Amy looked at me, mouth agape.

Me:  Did I just say what I think I said?

Amy:  Oh…my…G-d, you did.

Kid on bleachers:   Did you just say penis?

Amy’s son:  Why do you want my mom to look at Jake’s dad’s penis?

That is perhaps one of the most horrifying questions I’ve ever been asked.  I can still hear it my head as if said in slow motion through a Darth Vader mask.

Amy’s son:  Continuing without pause, “Why would you say that?”

Oh G-d, a question worse than the first, which was punctuated by 10 sets of impressionable eyes trying to stare the answer out of me.

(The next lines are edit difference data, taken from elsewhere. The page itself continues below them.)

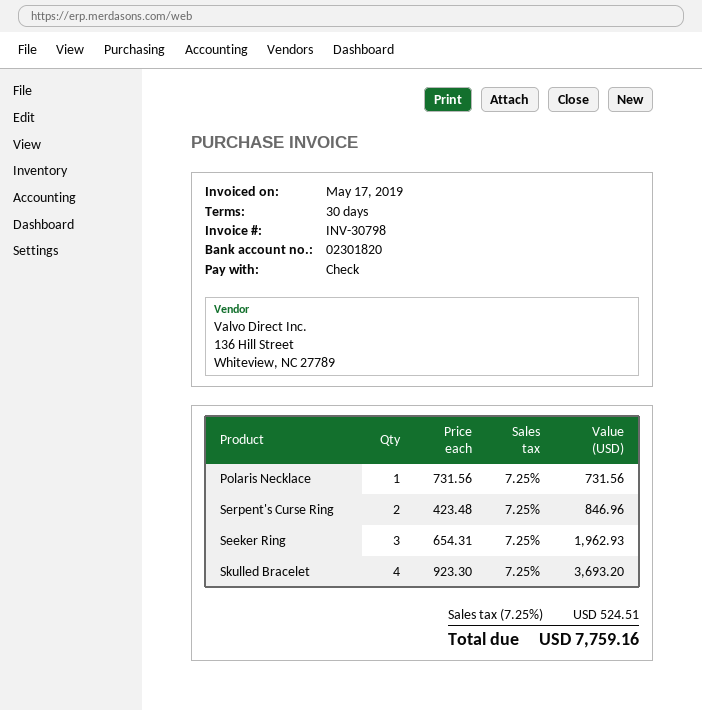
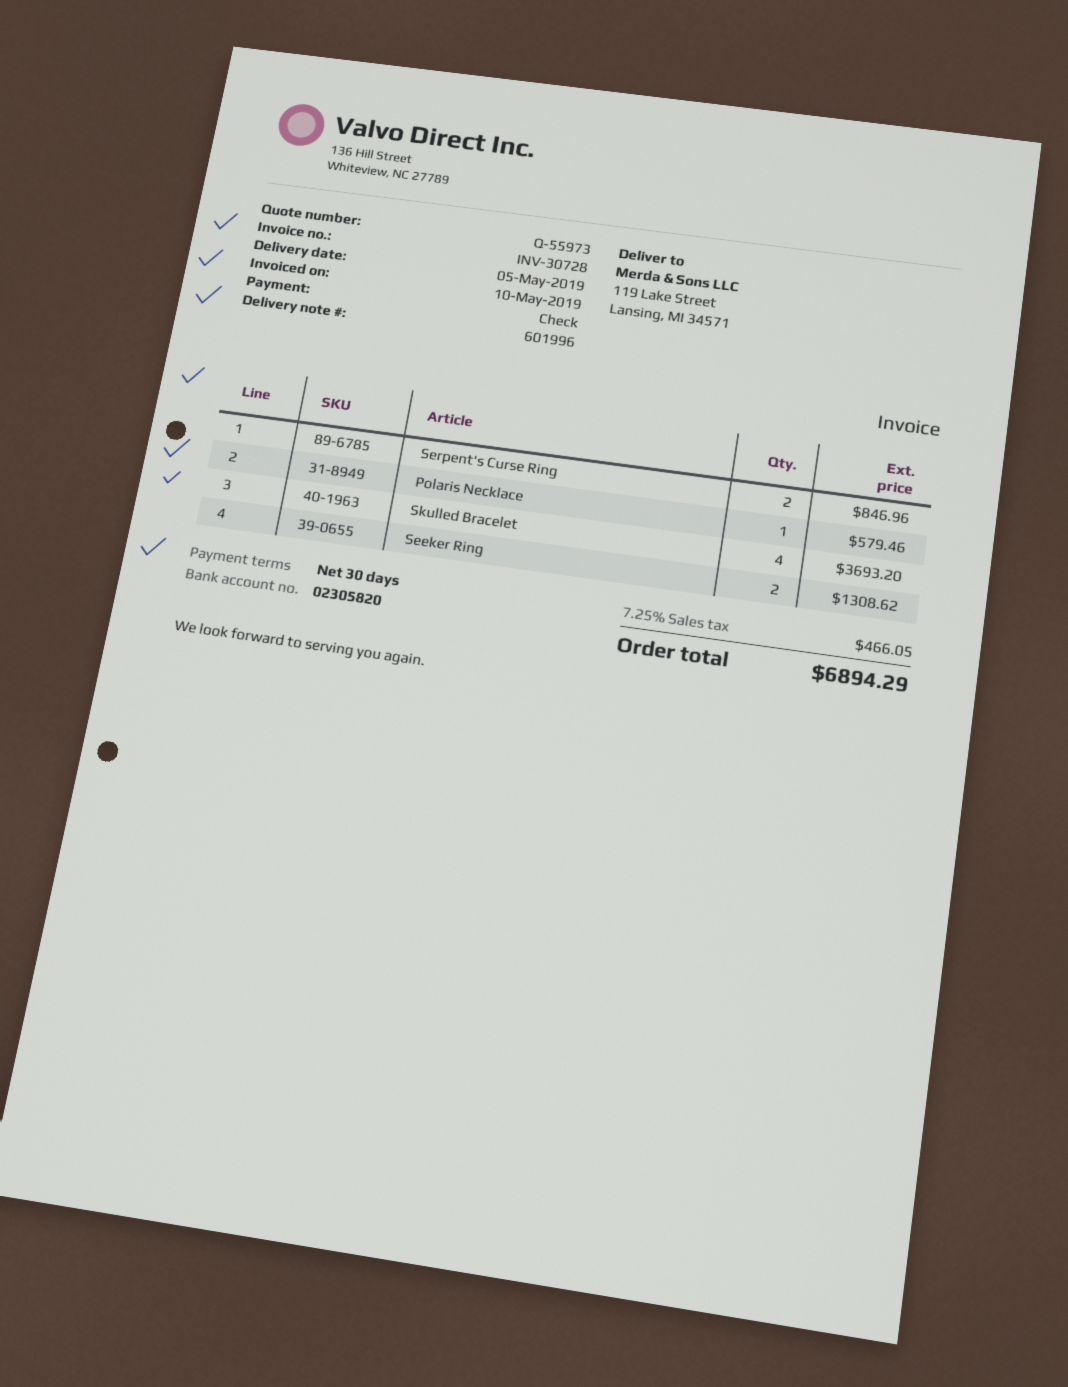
invoice number: INV-30798 -> INV-30728
invoice date: 2019-05-17 -> 2019-05-10
bank account: 02301820 -> 02305820
Polaris Necklace: 1 for 731.56 -> 1 for 579.46
Seeker Ring: 3 for 1962.93 -> 2 for 1308.62
tax: 7.25% = 524.51 -> 7.25% = 466.05
total: 7759.16 -> 6894.29

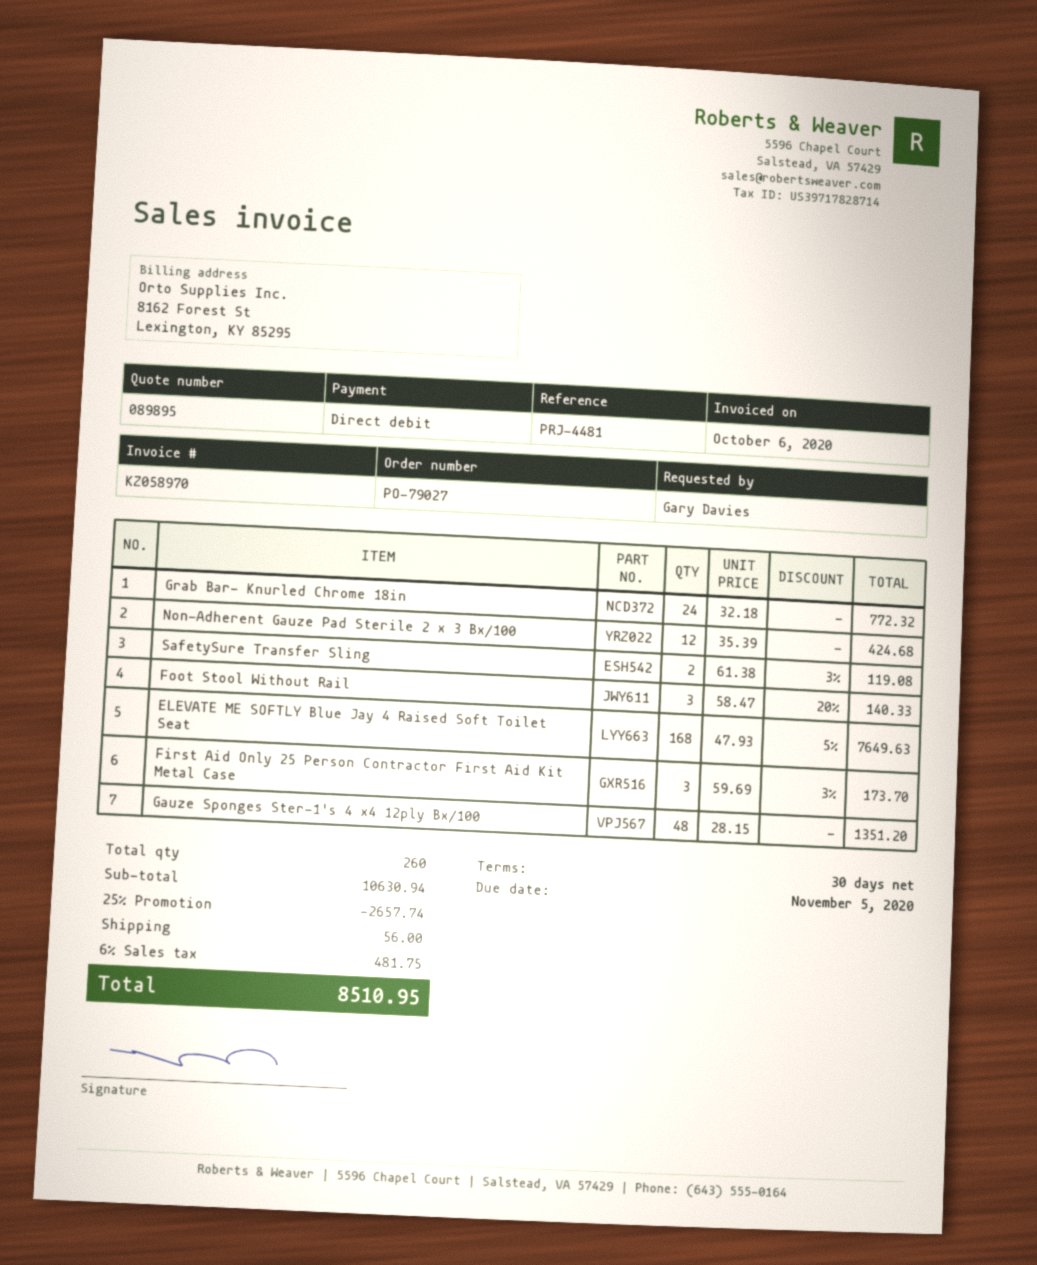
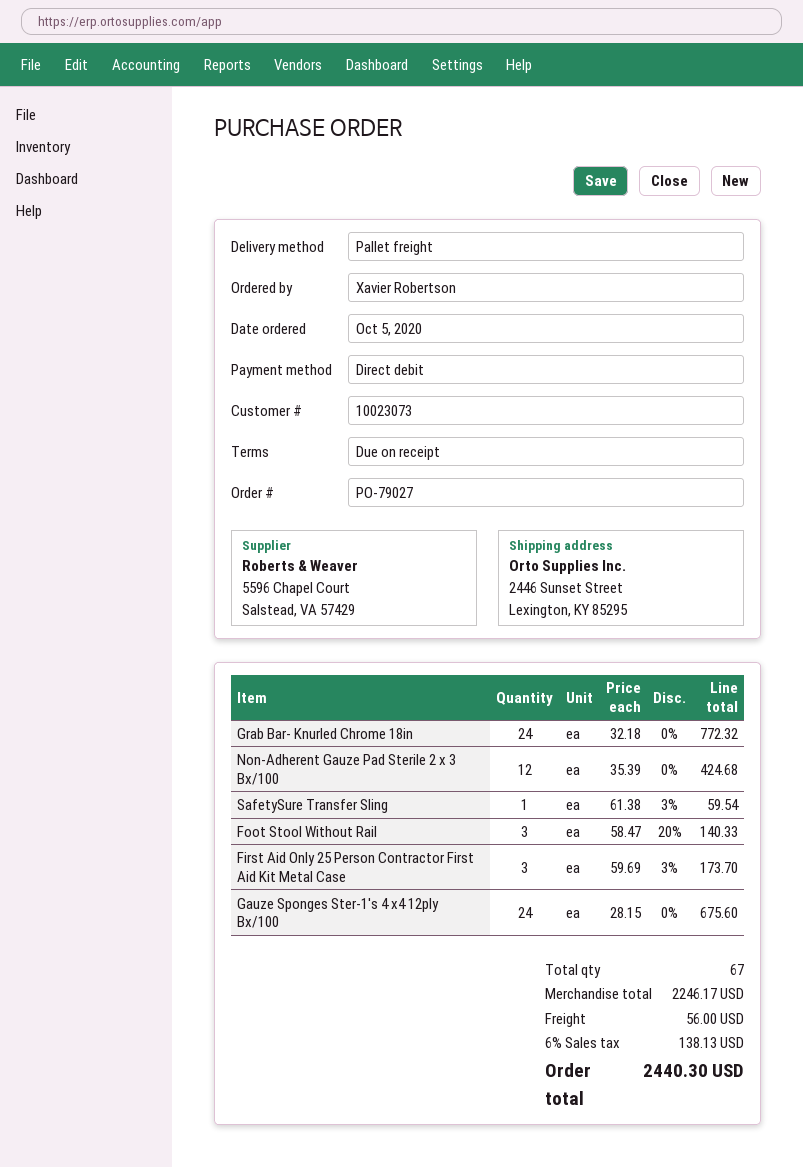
payment terms: 30 days -> on receipt
ordered by: Gary Davies -> Xavier Robertson
SafetySure Transfer Sling: 2 x 61.38 - 3% = 119.08 -> 1 x 61.38 - 3% = 59.54
ELEVATE ME SOFTLY Blue Jay 4 Raised Soft Toilet Seat: 168 x 47.93 - 5% = 7649.63 -> none
Gauze Sponges Ster-1's 4 x4 12ply Bx/100: 48 x 28.15 = 1351.20 -> 24 x 28.15 = 675.60
total quantity: 260 -> 67
subtotal: 10630.94 -> 2246.17
discount: 25% = 2657.74 -> none
tax: 6% = 481.75 -> 6% = 138.13
total: 8510.95 -> 2440.30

I looked to Amy who was giggling so uncontrollably she could barely stop long enough to say this: “Yeah, why would you say that?”

But she did.

After what felt like an eternity.  I replied, “Did I say penis?”

10 nine year olds in perfect unison: Yep.

Me:  Hee hee hee (fake laugh with snort added for good measure) Nooooo, I meant peanuts.  Your mom was hungry and I wanted Mark to come share his peanuts.  I can’t believe it sounded like that.  That’s so funny, right?  Hee hee ha ha ho ho snort.  Right?

“Ohhhhhh well it sounded like penis,” said the spokesperson for 10 inquisitive kids who enjoy nothing more than the mention of genitalia, diareah, or a good fart joke.

Me:  Just me crazy accent.  Dunt chew knaw? Yes, that was supposed to be “Don’t you know” and it was said in a desperate mix of Jamaican, Irish, and Bostonian with a dash of Catherine Hepburn.

Amy looked at me sidesways as if I was having some weird speech seizure and 10 disinterested kids turned back to watch the game.

Phew.  Thank goodness for easily bored, quickly distracted, ADD ridden children. Not everyone recovers from such a racy and totally inappropriate Freudian slip.  Boot eye deed.

Note to self: NEVER talk to Amy again and stop bedazzeling Mark’s penis!